Proprietés fonctionnelles de réseaux d'interneurones cérébelleux – INNET

Au cours des dernières années, de très nombreuses informations ont été acquises concernant les propriétés cellulaires et synaptiques des neurones qui constituent le réseau du cervelet. Paradoxalement, notre compréhension du fonctionnement global du réseau est restée cependant largement basée sur le travail exécuté au cours des années 1960 et 1970, et n’a bénéficié que médiocrement de l’augmentation spectaculaire des connaissances des mécanismes cellulaires au cours de la période intermédiaire. C’est particulièrement vrai en ce qui concerne le rôle fonctionnel des deux types majeurs d’interneurones présents dans le cervelet, les interneurones de la couche moléculaire et les cellules de Golgi. Le présent projet s’efforce de contribuer à combler ce manque en utilisant une approche pluridisciplinaire allant du niveau des tranches de cerveau aux études sur des animaux vigiles, et en combinant plusieurs techniques de pointe (la transfection ciblée d’une sonde calcique dans des compartiments spécifiques de neurones spécifiques; l’imagerie calcique biphotonique; l’utilisation de neurotransmetteurs cagés; les enregistrements appariés en whole cell recording dans des tranches de cerveau; l’apprentissage de souris pour des études comportementales). Plusieurs de ces techniques seront menées dans des expériences parallèles aux niveaux in vitro et in vivo de façon à faciliter le transfert de résultats et de concepts entre ces deux niveaux d’édude.
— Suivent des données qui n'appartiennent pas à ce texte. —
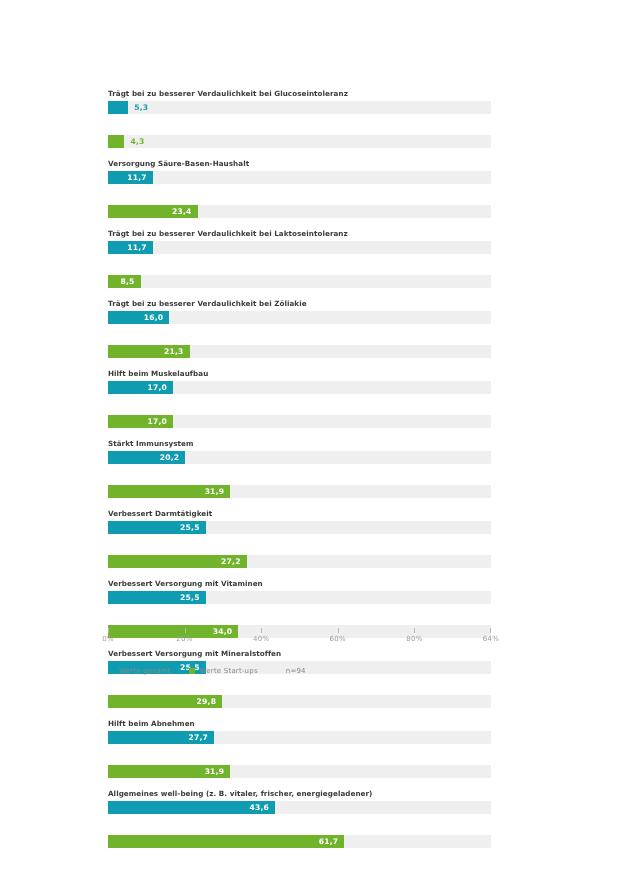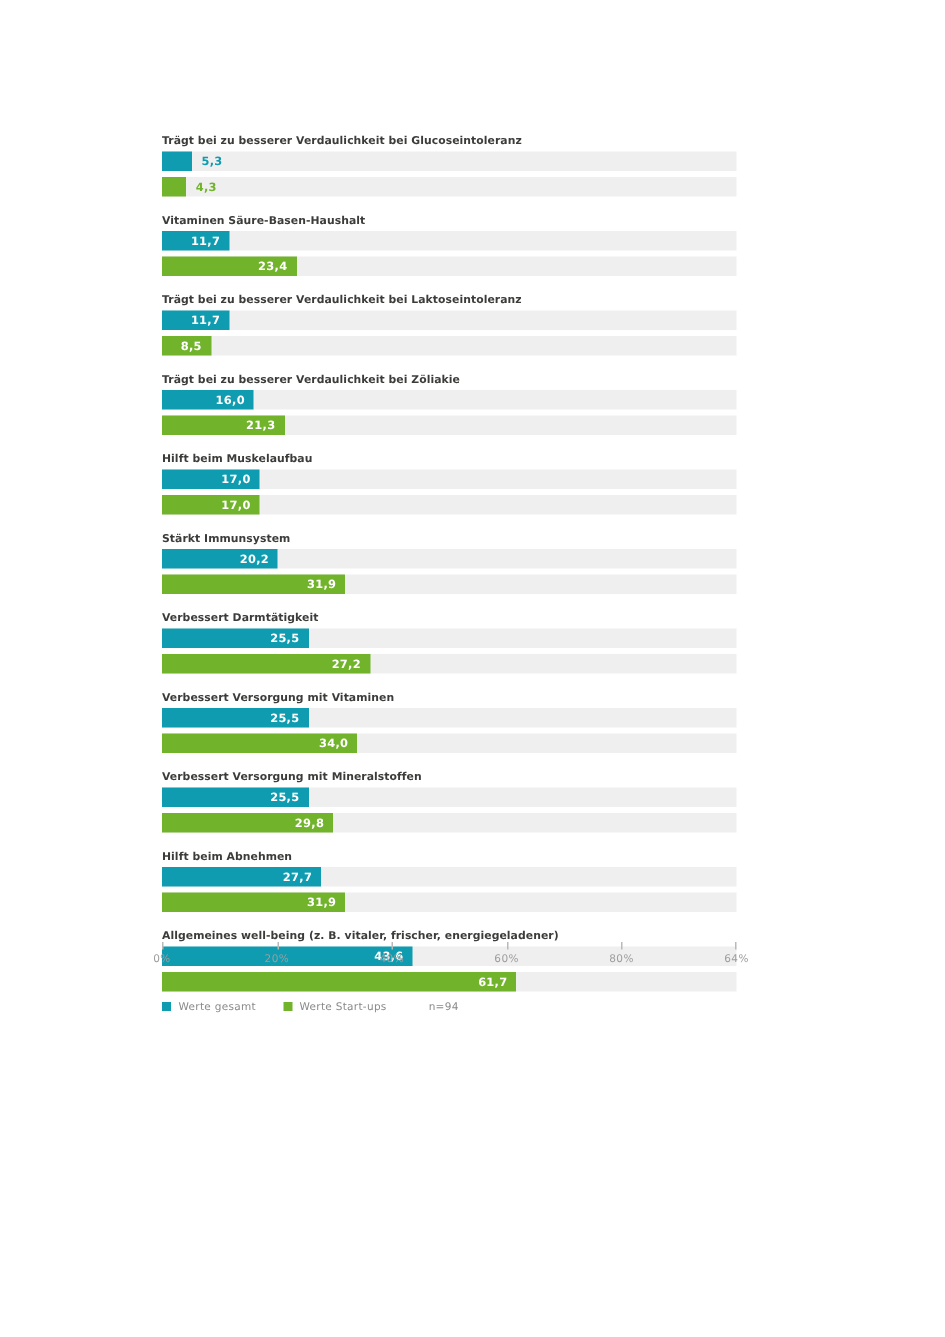"5,3" .track { margin-bottom: 4px -> 21px }
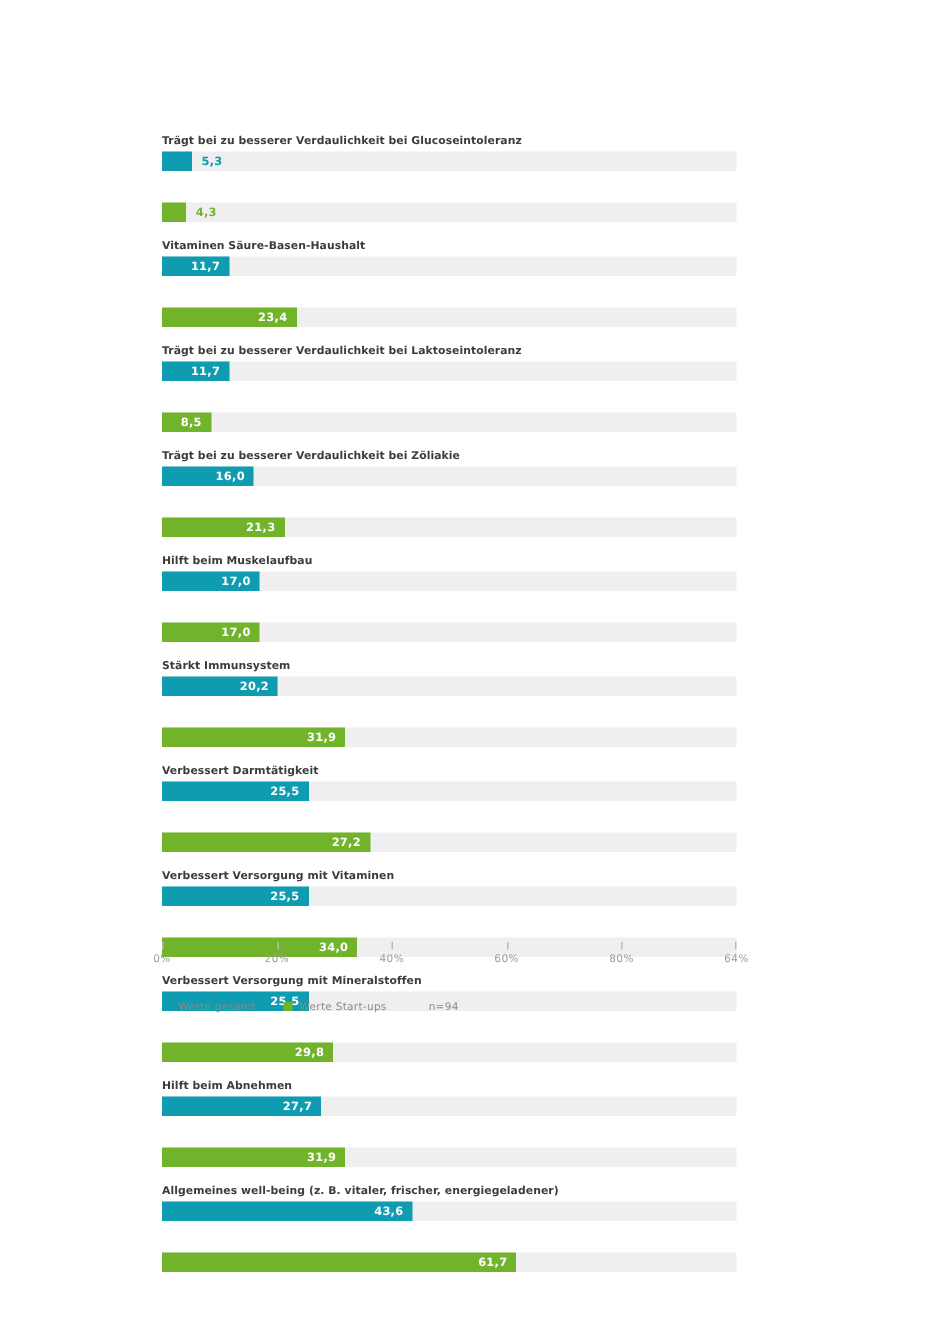"Vitaminen Säure-Basen-Haushalt" div.cat-label { text: Vitaminen -> Versorgung }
Le projet sera exécuté par quatre équipes qui ont toutes une grande expérience du système cérébelleux, et qui ont pratiqué pendant des années une approche combinant des techniques d’électrophysiologie et d’imagerie dans ce système. Une des équipes sera responsable de l’établissement des procédures in vivo; deux équipes seront responsables des expériences dans les tranches, une sur les interneurones de la couche moléculaire, et l’autre sur les cellules de Golgi; la dernière équipe se concentrera sur le développement d’une nouvelle technique pour utiliser des neurotransmetteurs cagés in vivo.
Sur la base de nos résultats préliminaires, les interneurones seront marqués à l’aide de la sonde GCaMP3. Des vecteurs viraux exprimant GCaMP3 seront développés par une approche adénovirus. Le virus modifié sera injecté dans des souris et les animaux injectés seront examinés par imagerie biphotonique.
Une première série d’expériences sera exécutée dans des souris anesthésiées. L’activité des interneurones sera induite par stimulation extracellulaire des fibres parallèles. Pour interpréter ces résultats, des expériences seront exécutées aussi sur des tranches transfectées avec la GCaMP3, et des réponses à des stimulations minimales de fibres parallèles seront caractérisées. Sur la base de ces diverses expériences nous déterminerons la fonction entrée-sortie dans les deux types d’interneurones. Un travail supplémentaire sur les tranches consistera à examiner les jonctions électriques entre interneurones, ainsi que la corrélation entre l’acitivité d’interneurones voisins au cours d’oscillations, pour comprenre mieux le rôle des synapses électriques et chimiques dans les interactions de réseau.
Une deuxième série d’expériences impliquera l’imagerie calcique biphotonique dans des souris en contention qui exécuteront une tâche répétitive de prise de boisson. Le patron de l’activité des interneurones sera déterminé en fonction de la phase du cycle de la tâche. Ce patron sera perturbé en utilisant une nouvelle approche permettant la photolibération de neurotransmetteurs par l’intermédiaire d’une fibre optique.
Au total ces études permettront de préciser comment des signaux élémentaires comme ceux induits par des synapses individuelles sont combinés entre eux pour générer l’activité des interneurones dans un contexte physiologique. Ils permettront de plus de comprendre comment les interactions interneurone-interneurone transforment cette activité au niveau du réseau.